Record extracts:
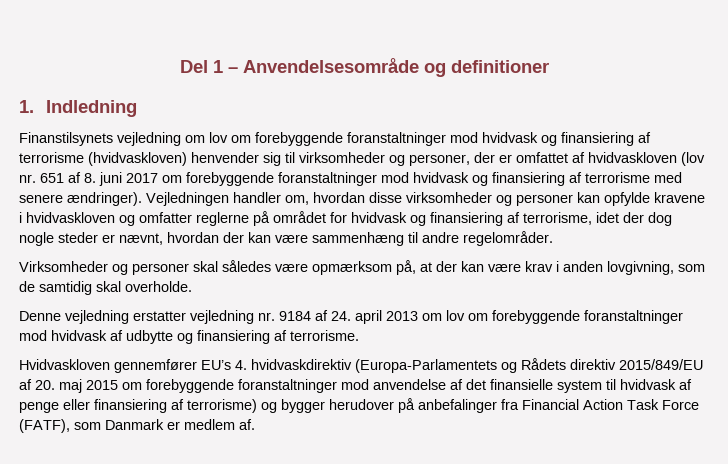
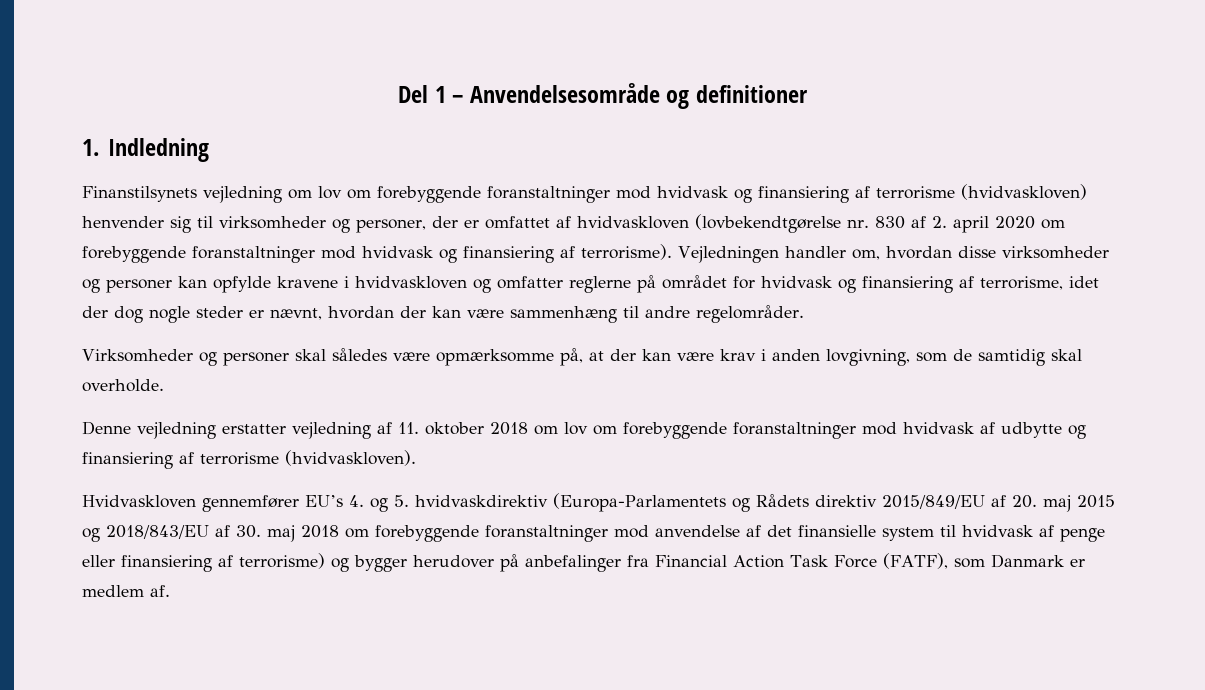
- Finanstilsynets vejledning om lov om forebyggende foranstaltninger mod hvidvask og finansiering af terrorisme (hvidvaskloven) henvender sig til virksomheder og personer, der er omfattet af hvidvaskloven (lov nr. 651 af 8. juni 2017 om forebyggende foranstaltninger mod hvidvask og finansiering af terrorisme med senere ændringer).
+ Finanstilsynets vejledning om lov om forebyggende foranstaltninger mod hvidvask og finansiering af terrorisme (hvidvaskloven) henvender sig til virksomheder og personer, der er omfattet af hvidvaskloven (lovbekendtgørelse nr. 830 af 2. april 2020 om forebyggende foranstaltninger mod hvidvask og finansiering af terrorisme).
- Virksomheder og personer skal således være opmærksom på, at der kan være krav i anden lovgivning, som de samtidig skal overholde.
+ Virksomheder og personer skal således være opmærksomme på, at der kan være krav i anden lovgivning, som de samtidig skal overholde.
- Denne vejledning erstatter vejledning nr. 9184 af 24. april 2013 om lov om forebyggende foranstaltninger mod hvidvask af udbytte og finansiering af terrorisme.
+ Denne vejledning erstatter vejledning af 11. oktober 2018 om lov om forebyggende foranstaltninger mod hvidvask af udbytte og finansiering af terrorisme (hvidvaskloven).
- Hvidvaskloven gennemfører EU’s 4. hvidvaskdirektiv (Europa-Parlamentets og Rådets direktiv 2015/849/EU af 20. maj 2015 om forebyggende foranstaltninger mod anvendelse af det finansielle system til hvidvask af penge eller finansiering af terrorisme) og bygger herudover på anbefalinger fra Financial Action Task Force (FATF), som Danmark er medlem af.
+ Hvidvaskloven gennemfører EU’s 4. og 5. hvidvaskdirektiv (Europa-Parlamentets og Rådets direktiv 2015/849/EU af 20. maj 2015 og 2018/843/EU af 30. maj 2018 om forebyggende foranstaltninger mod anvendelse af det finansielle system til hvidvask af penge eller finansiering af terrorisme) og bygger herudover på anbefalinger fra Financial Action Task Force (FATF), som Danmark er medlem af.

How to complete this task:
All lines from the start of the entries through the one with "således være opmærksomme" are to be output exactly; omit the pictures.

Solved exercise:
- Finanstilsynets vejledning om lov om forebyggende foranstaltninger mod hvidvask og finansiering af terrorisme (hvidvaskloven) henvender sig til virksomheder og personer, der er omfattet af hvidvaskloven (lov nr. 651 af 8. juni 2017 om forebyggende foranstaltninger mod hvidvask og finansiering af terrorisme med senere ændringer).
+ Finanstilsynets vejledning om lov om forebyggende foranstaltninger mod hvidvask og finansiering af terrorisme (hvidvaskloven) henvender sig til virksomheder og personer, der er omfattet af hvidvaskloven (lovbekendtgørelse nr. 830 af 2. april 2020 om forebyggende foranstaltninger mod hvidvask og finansiering af terrorisme).
- Virksomheder og personer skal således være opmærksom på, at der kan være krav i anden lovgivning, som de samtidig skal overholde.
+ Virksomheder og personer skal således være opmærksomme på, at der kan være krav i anden lovgivning, som de samtidig skal overholde.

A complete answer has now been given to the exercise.